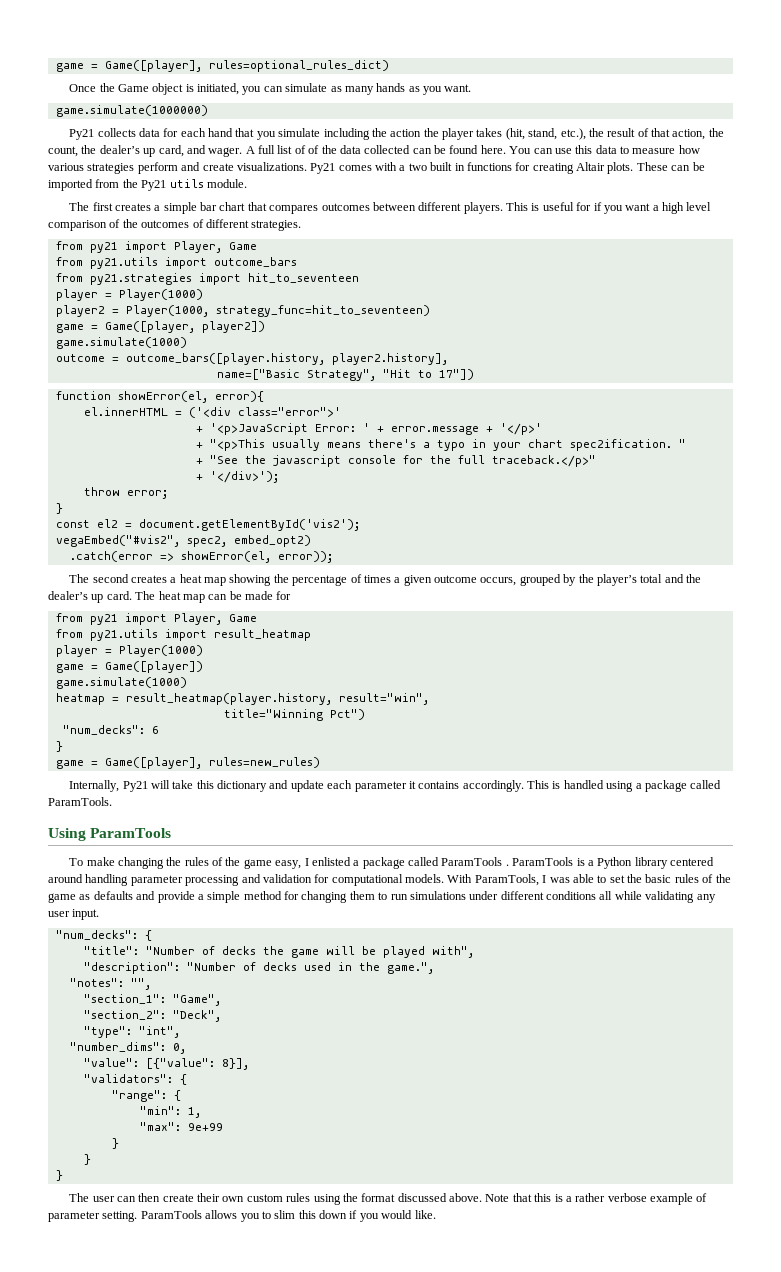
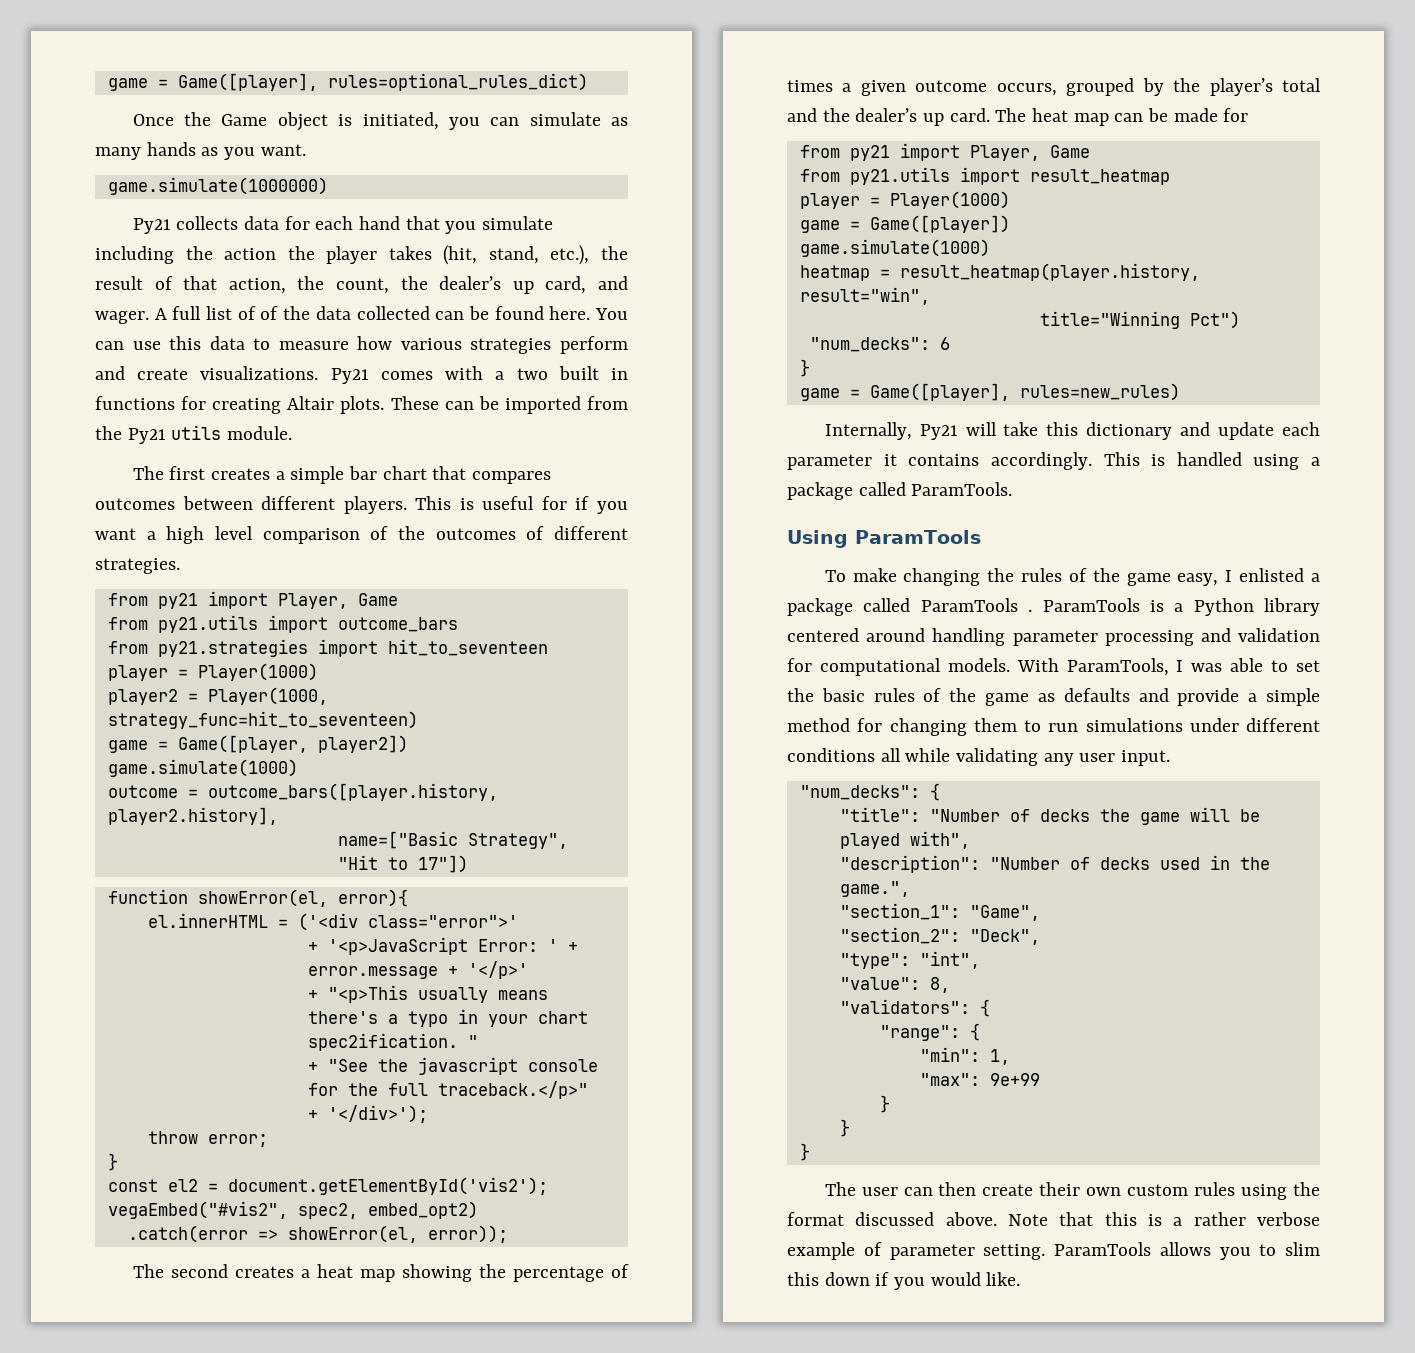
[69,978,151,990] // "notes": "", -> (910, 889) none
[69,1042,186,1054] // "number_dims": 0, -> (980, 960) none
[145,1058,249,1070] [{"value": 8}], -> [929,977,950,993] 8,

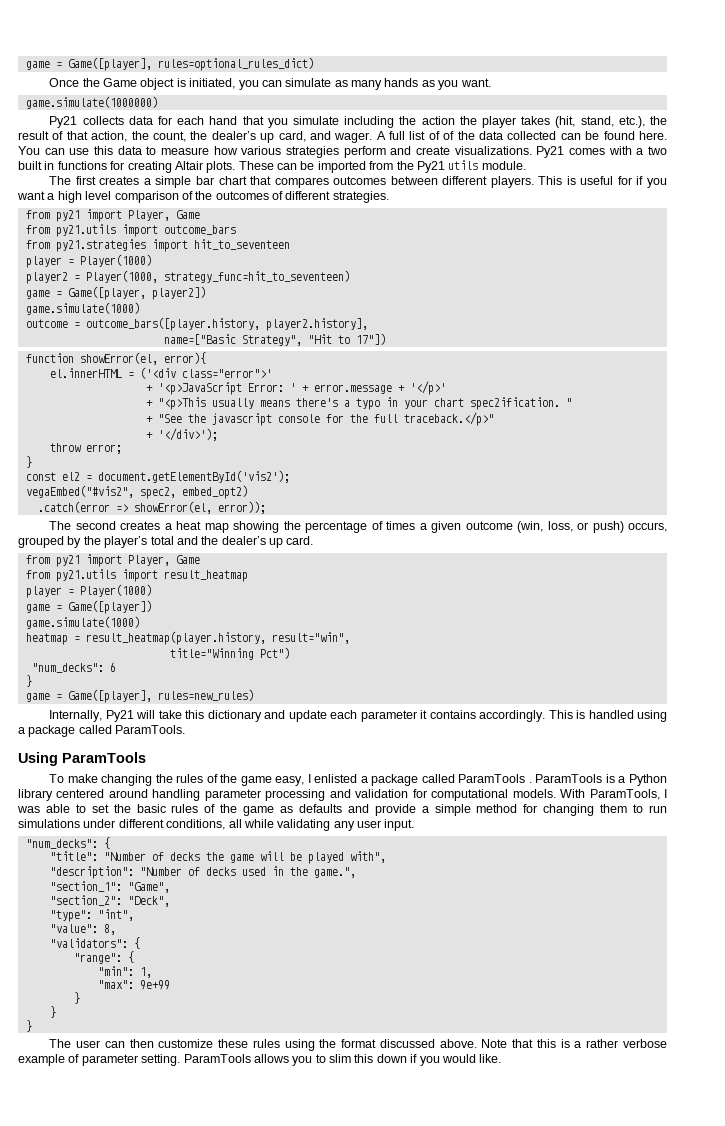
(988, 86) none -> [517,521,624,533] (win, loss, or push)
[995,108,1249,126] The heat map can be made for -> (314, 540) none
[787,748,875,762] conditions -> [166,819,226,830] conditions,
[982,1182,1189,1196] create their own custom -> [158,1039,249,1048] customize these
-*-
Exercise details:
Print the entries as they stand, first line through the line holding "(988, 86) none", with every picture removed.

Result of this task:
[69,978,151,990] // "notes": "", -> (910, 889) none
[69,1042,186,1054] // "number_dims": 0, -> (980, 960) none
[145,1058,249,1070] [{"value": 8}], -> [929,977,950,993] 8,

(988, 86) none -> [517,521,624,533] (win, loss, or push)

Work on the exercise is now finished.